Gabriels TTIP-Leseraum Einsicht unter Aufsicht

Keine Fotos, keine Handys, keine eigenen Stifte: Abgeordnete dürfen bald geheime TTIP-Dokumente einsehen - unter strengen Bedingungen. Wirtschaftsminister Gabriel präsentiert den neuen Leseraum voller Stolz.
Gabriels TTIP-Leseraum: Einsicht unter Aufsicht

Gabriels TTIP-Leseraum: Einsicht unter Aufsicht

Foto: TOBIAS SCHWARZ/ AFP

Bundesminister weihen große Dinge ein, etwa Bahnstreckenabschnitte, Studiengänge oder Messen. Wirtschaftsminister Sigmar Gabriel (SPD) hat am Donnerstag etwas sehr Kleines eingeweiht: einen Raum, 35 Quadratmeter, Erdgeschoss, schlammgrauer Behördenboden.

Hübsch ist das Zimmer nicht gerade, aber es hat immerhin eine Bedeutung: der Raum soll TTIP, das Transatlantische Freihandelsabkommen, transparenter machen.

Bislang durften nur Vertreter der Bundesregierung in bestimmte TTIP-Unterlagen gucken, und das auch nur bei der EU-Kommission in Brüssel oder in der US-Botschaft in Berlin.

Ab Montag können darüber hinaus Bundestagsabgeordnete und Mitglieder des Bundesrats, also Landesminister und Ministerpräsidenten, die Papiere einsehen - im eigens eingerichteten "TTIP Lesezimmer" in Gabriels Wirtschaftsministerium, Raumnummer B 0.010.

"Kein Verständnis für Geheimniskrämerei"

"Das haben wir durchgesetzt", sagt Gabriel. Er ist stolz auf das Büro mit acht Arbeitsplätzen und einem "Aufsehertisch". Tatsächlich wird immer ein Vertreter des Ministeriums während einer Lese-Session anwesend sein, die Einsicht findet unter strenger Aufsicht statt.
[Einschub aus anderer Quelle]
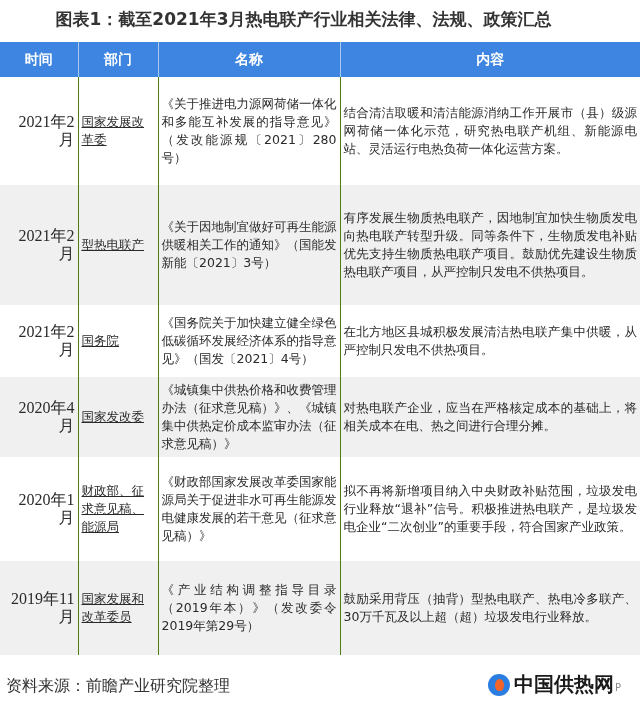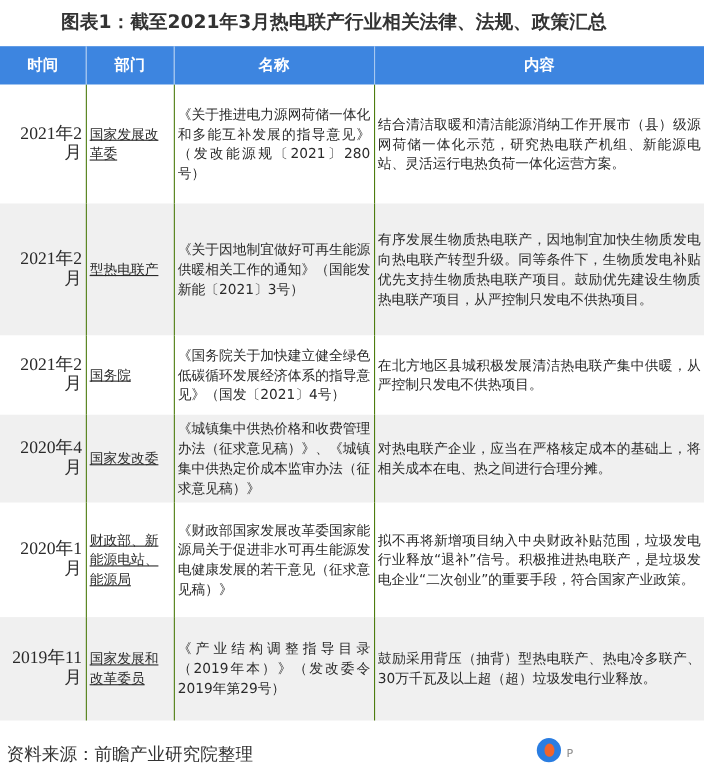--- a/index.html
+++ b/index.html
@@ -102,7 +102,7 @@
     </tr>
     <tr class="odd r5">
       <td class="time">2020年1月</td>
-      <td class="dept">财政部、新能源电站、能源局</td>
+      <td class="dept">财政部、征求意见稿、能源局</td>
       <td class="name">《财政部国家发展改革委国家能源局关于促进非水可再生能源发电健康发展的若干意见（征求意见稿）》</td>
       <td class="content">拟不再将新增项目纳入中央财政补贴范围，垃圾发电行业释放“退补”信号。积极推进热电联产，是垃圾发电企业“二次创业”的重要手段，符合国家产业政策。</td>
     </tr>

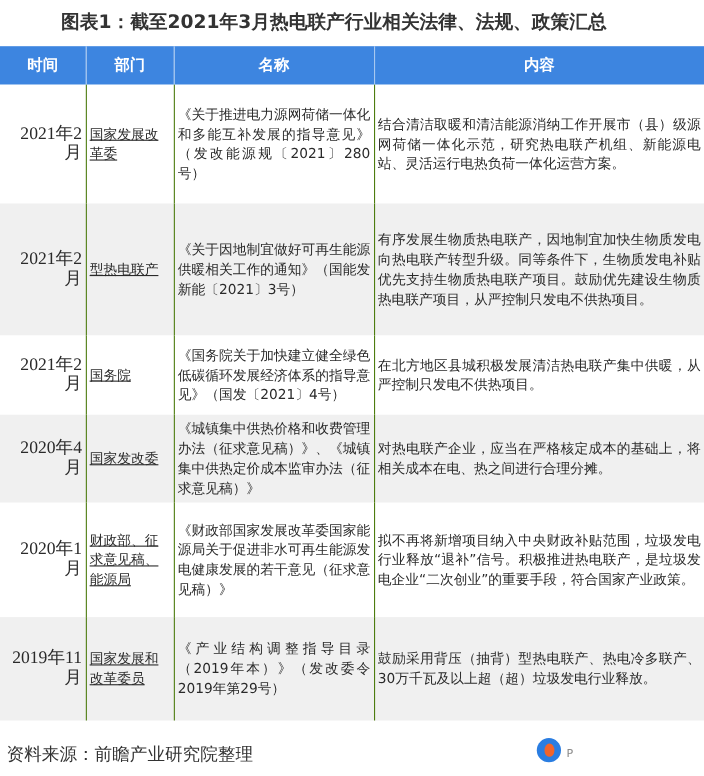--- a/index.html
+++ b/index.html
@@ -121,6 +121,7 @@
   <span class="logo-icon">
       <span class="logo-flame"></span>
     </span>
+  <span class="logo-text">中国供热网</span>
   <span class="logo-suffix">P</span>
 </div>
Handys oder sonstige Aufnahmegeräte müssen abgegeben werden, "Papier und Schreibgeräte werden vom Ministerium bereitgestellt". In Gabriels neuem Leseraum geht es ein bisschen zu wie bei einer Abiturprüfung.
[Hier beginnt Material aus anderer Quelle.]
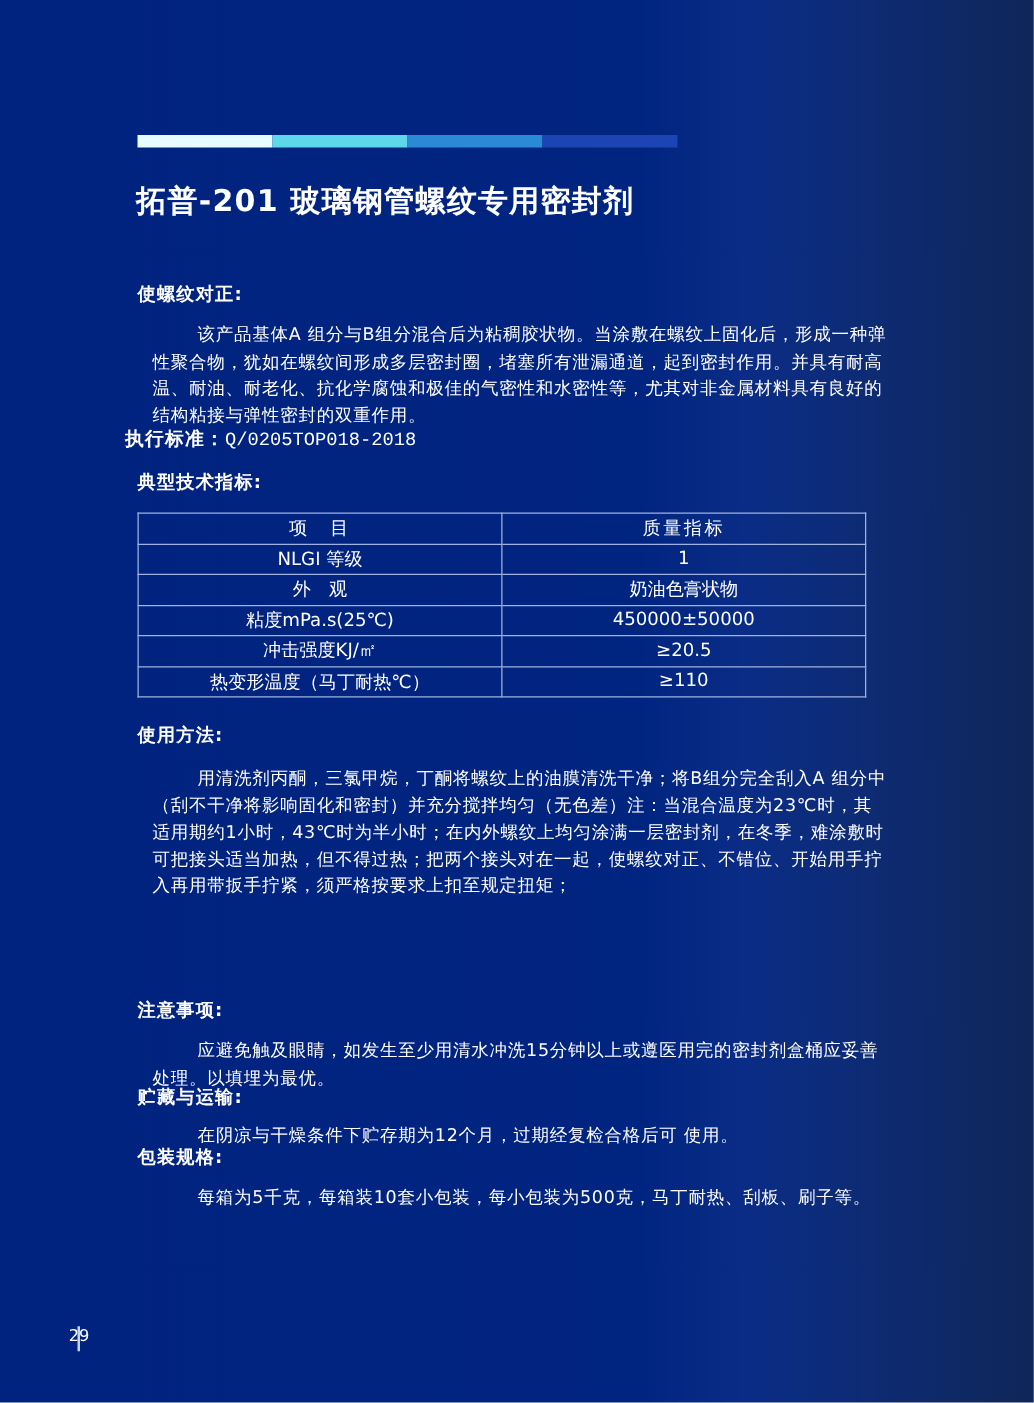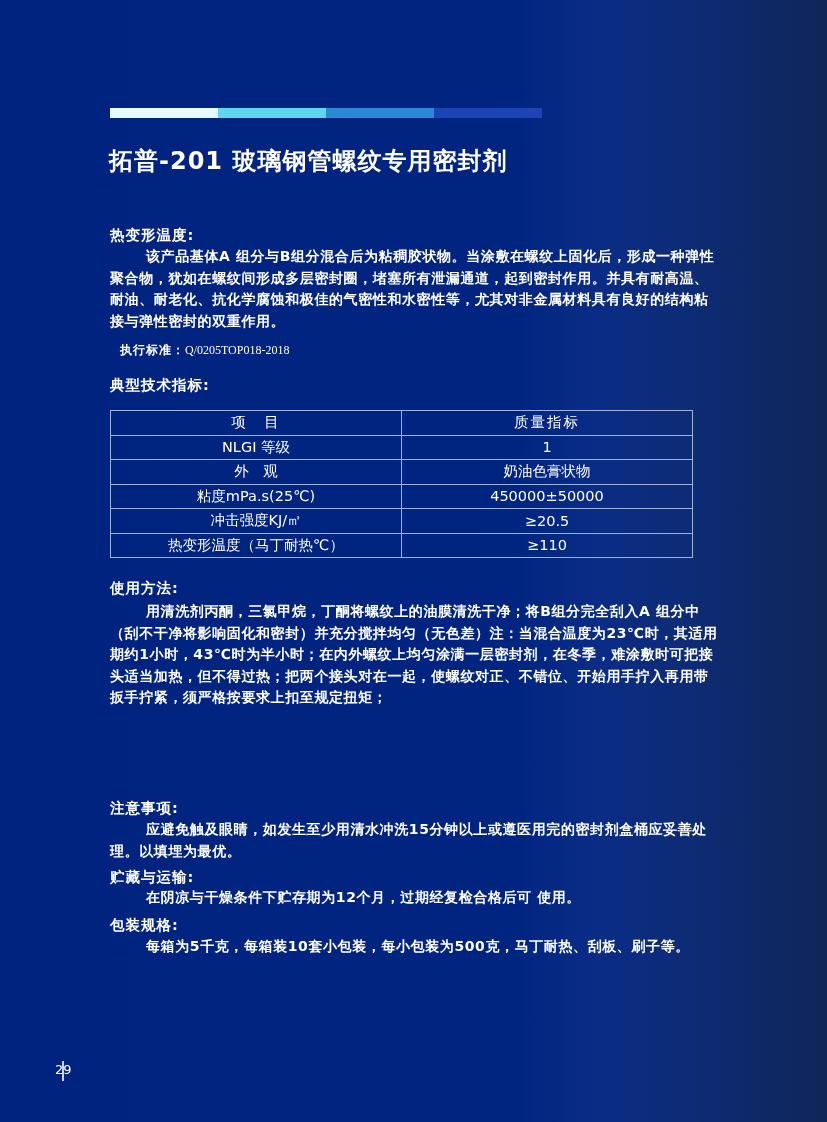--- a/index.html
+++ b/index.html
@@ -56,7 +56,7 @@
 
   <div class="title">拓普-201 玻璃钢管螺纹专用密封剂</div>
 
-  <div class="sec-head" style="top:226px">热变形温度:</div>
+  <div class="sec-head" style="top:226px">使螺纹对正:</div>
   <div class="para" style="top:246px">
     <p class="indent">该产品基体A 组分与B组分混合后为粘稠胶状物。当涂敷在螺纹上固化后，形成一种弹性聚合物，犹如在螺纹间形成多层密封圈，堵塞所有泄漏通道，起到密封作用。并具有耐高温、耐油、耐老化、抗化学腐蚀和极佳的气密性和水密性等，尤其对非金属材料具有良好的结构粘接与弹性密封的双重作用。</p>
   </div>

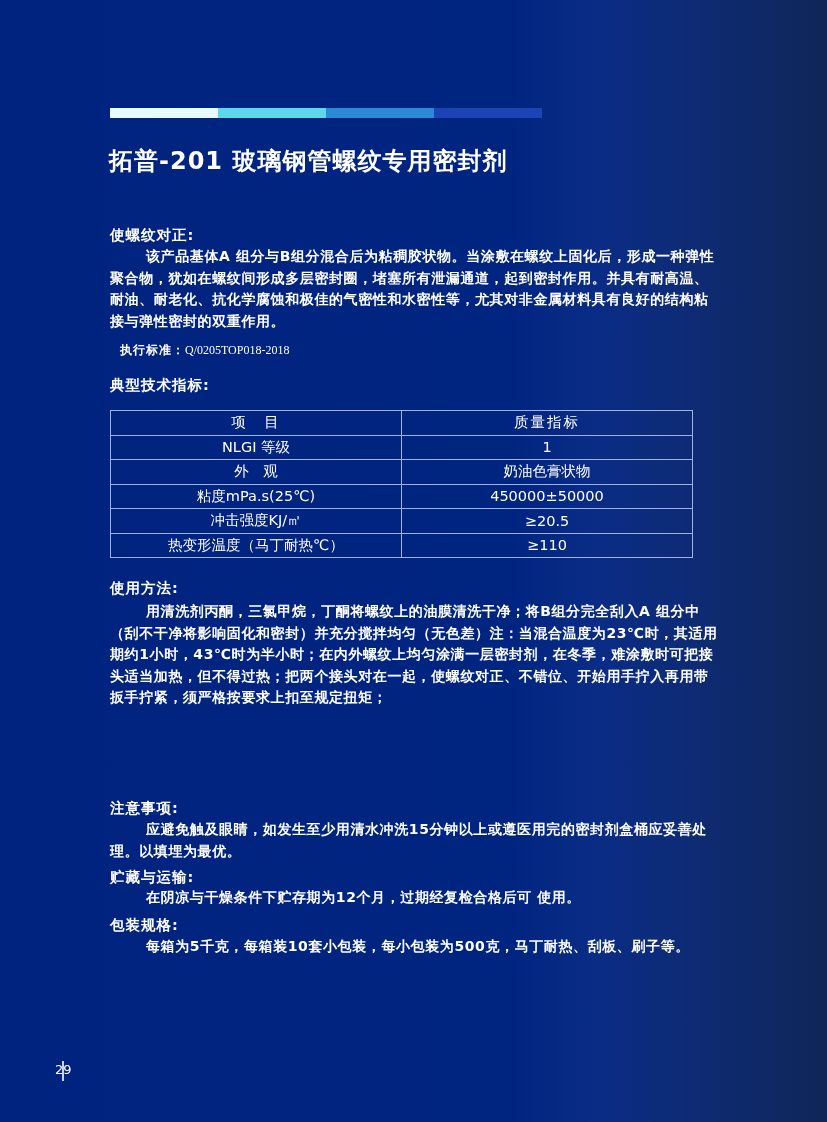--- a/index.html
+++ b/index.html
@@ -26,7 +26,7 @@
     position: absolute; left: 110px; width: 612px; font-size: 14px; line-height: 21.5px;
     font-family: "DejaVu Sans", sans-serif; letter-spacing: 0.6px;
   }
-  .para p { margin: 0; font-weight: bold; }
+  .para p { margin: 12px; }
   .indent { text-indent: 36px; }
   .std-row { position: absolute; left: 120px; top: 342px; font-size: 12px; white-space: nowrap; font-family: Liberation Serif, serif; }
   .std-row b { letter-spacing: 1px; }

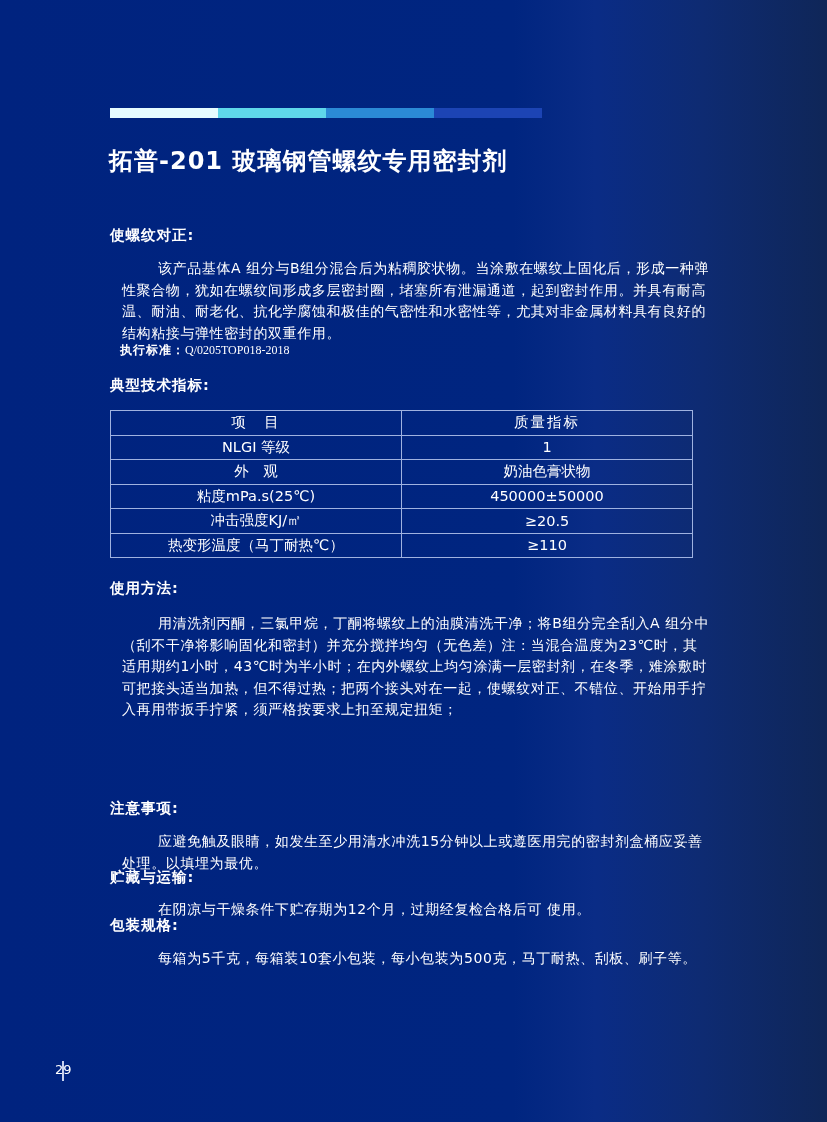--- a/index.html
+++ b/index.html
@@ -28,7 +28,7 @@
   }
   .para p { margin: 12px; }
   .indent { text-indent: 36px; }
-  .std-row { position: absolute; left: 120px; top: 342px; font-size: 12px; white-space: nowrap; font-family: Liberation Serif, serif; }
+  .std-row { position: absolute; left: 100px; top: 342px; font-size: 15px; white-space: nowrap; font-family: Liberation Mono, monospace; }
   .std-row b { letter-spacing: 1px; }
   table.spec {
     position: absolute; left: 110px; top: 410px; width: 583px;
"Ich hätte den Raum lieber im Bundestag gesehen", sagt Gabriel. Das aber hätte die US-Seite nicht mitgemacht, "das war nicht möglich". Also habe er gesagt, "dann machen wir es halt hier", in seinem Haus. Gabriel, der die anhaltende Kritik am Abkommen als hysterisch bezeichnete, zeigt sich inzwischen als Vorkämpfer für mehr TTIP-Transparenz. "Ich hab' kein Verständnis für Geheimniskrämerei", sagt er, "die Verhandlungen leiden darunter, dass es zu wenig Transparenz gibt."

Reaktion auf öffentlichen Druck

Der Vizekanzler reagiert damit auch auf öffentlichen Druck, von allen EU-Staaten hält sich der Anti-TTIP-Protest in Deutschland am hartnäckigsten. In der Opposition, unter Verbraucherschützern, aber auch in Gabriels eigener Partei wird der gigantische Handelspakt kritisch gesehen.

Wird der Leseraum etwas daran ändern? Vielleicht ein wenig. Er ist, wie Gabriel einräumt, allenfalls ein erster Schritt.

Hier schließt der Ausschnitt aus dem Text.